8. 'Then thou shalt draw three furrows with a knife of metal around the hole, or six furrows or nine, and thou shalt chant the Ahuna-Vairya three times, or six, or nine.
9. 'And then:
"O Asho-zushta bird7! these nails I announce and consecrate unto thee. May they be for thee so many spears and knives, so many bows and falcon-winged arrows and so many sling-stones against the Mazainya Daevas8!"
7. [paiti: tê merekha ashô-zushta imå srvå vaêdhayemi imå srvå âvaêdhayemi imåse-tê srvå merekha ashô-zushta hyâre arshtayasca karetayasca thanvareca ishavasca erezifyô-parena asanasca fradaxshanya paiti daêvô mâzanyãn.]

'The owl,' according to modern tradition. The word literally means 'friend of holiness.' 'For the bird Asho-zushta they recite the Avesta formula; if they recite it, the fiends tremble and do not take up the nails; but if the nails have had no spell uttered over them, the fiends and wizards use them as arrows against the bird Asho-zusta and kill him. Therefore, when the nails have had a spell uttered over them, the bird takes and eats them up, that the fiends may not do any harm by their means' (Bundahishn XIX). The bird Asho-zusta is also called Bird of Vohuman (Saddar 14), both names being taken from the first words of the line quoted above.

8. See above, Vd10.14, note 13; Vd10.16, note 14. The nails are cut in two and the fragments are put in the hole with the point directed towards the north, that is to say, against the breasts of the Devs (see above, Vd7.2, note 1). See Anquetil, Zend-Avesta II, 117; India Office Library, VIII, 80.

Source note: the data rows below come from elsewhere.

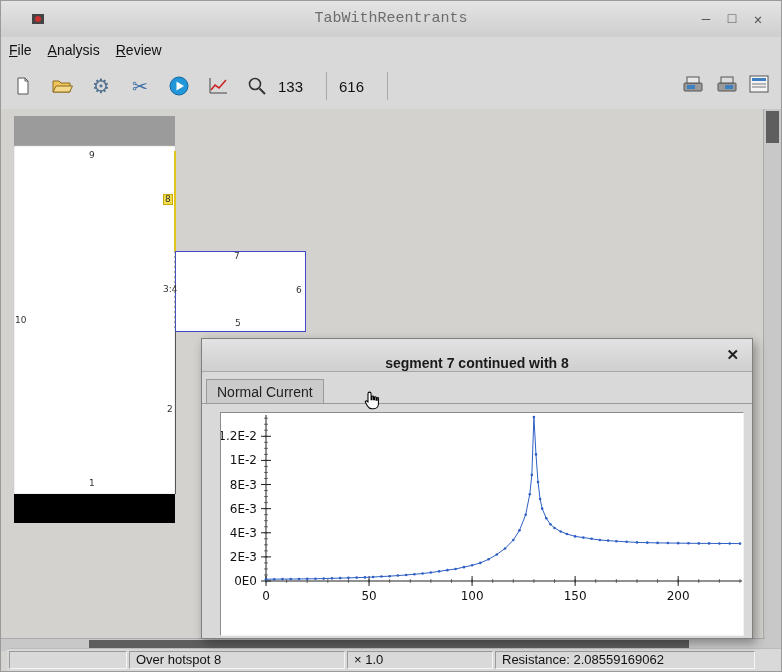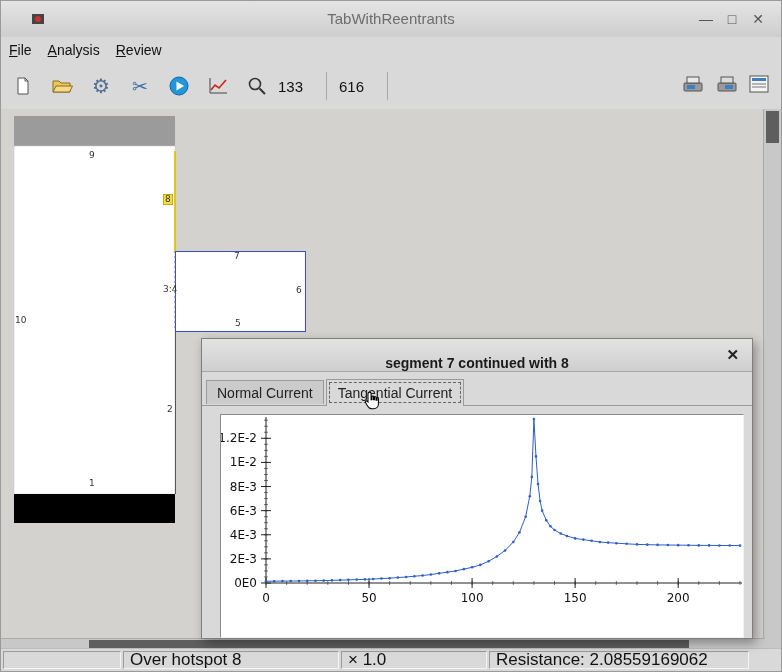"TabWithReentrants" .titlebar { font-family: none -> Liberation Mono, monospace }
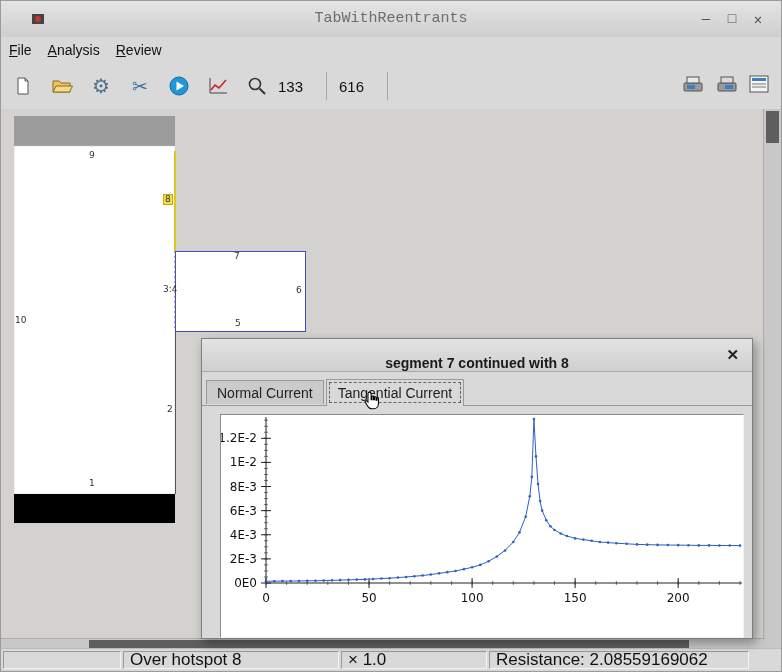"Normal Current" .tabbar { align-items: center -> flex-start; gap: none -> 40px }
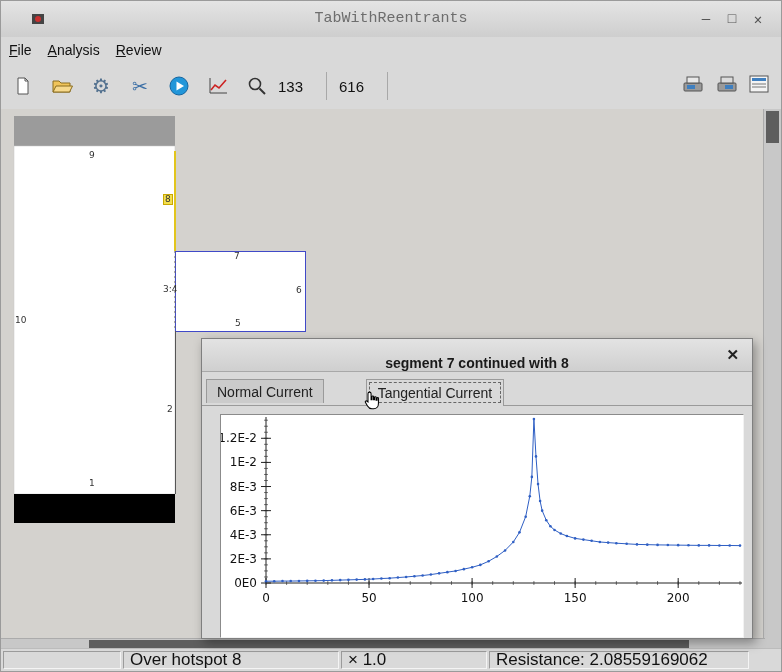"Tangential Current" span.tab { html: <span>Tangential Current</span> -> none }
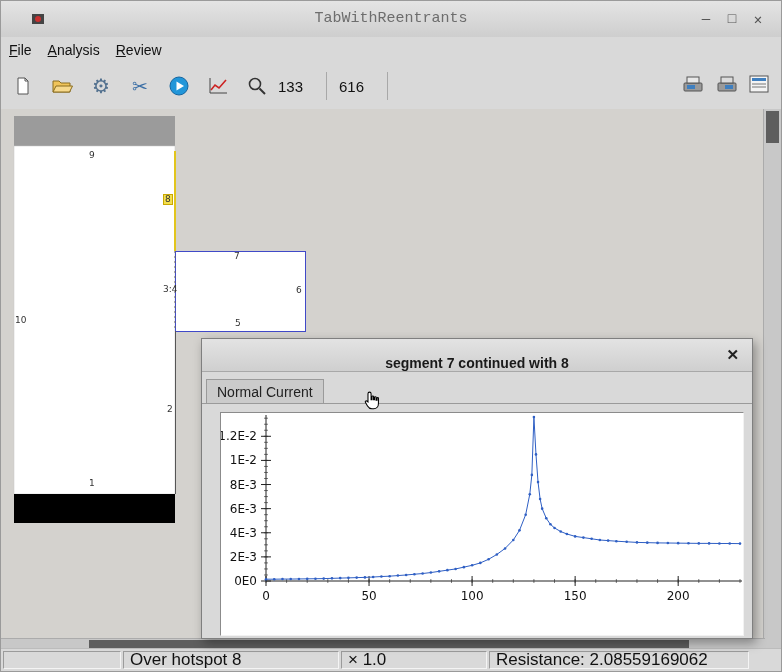"Over hotspot 8" .statusbar { font-size: 17px -> 13px; left: 0 -> 6px }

10. 'If those nails have not been consecrated (to the bird), they shall be in the hands of the Mazainya Daevas so many spears and knives so many bows and falcon-winged arrows, and so many sling-stones (against the Mazainya Daevas)8. 8. Repeated by mistake from § 10.
11. 'All wicked, embodiments of the Druj, are scorners of the judge: all scorners of the judge are rebels against the Sovereign: all rebels against the Sovereign are ungodly men; and all ungodly men are worthy of death9.' 9. See preceding Fargard, § 18.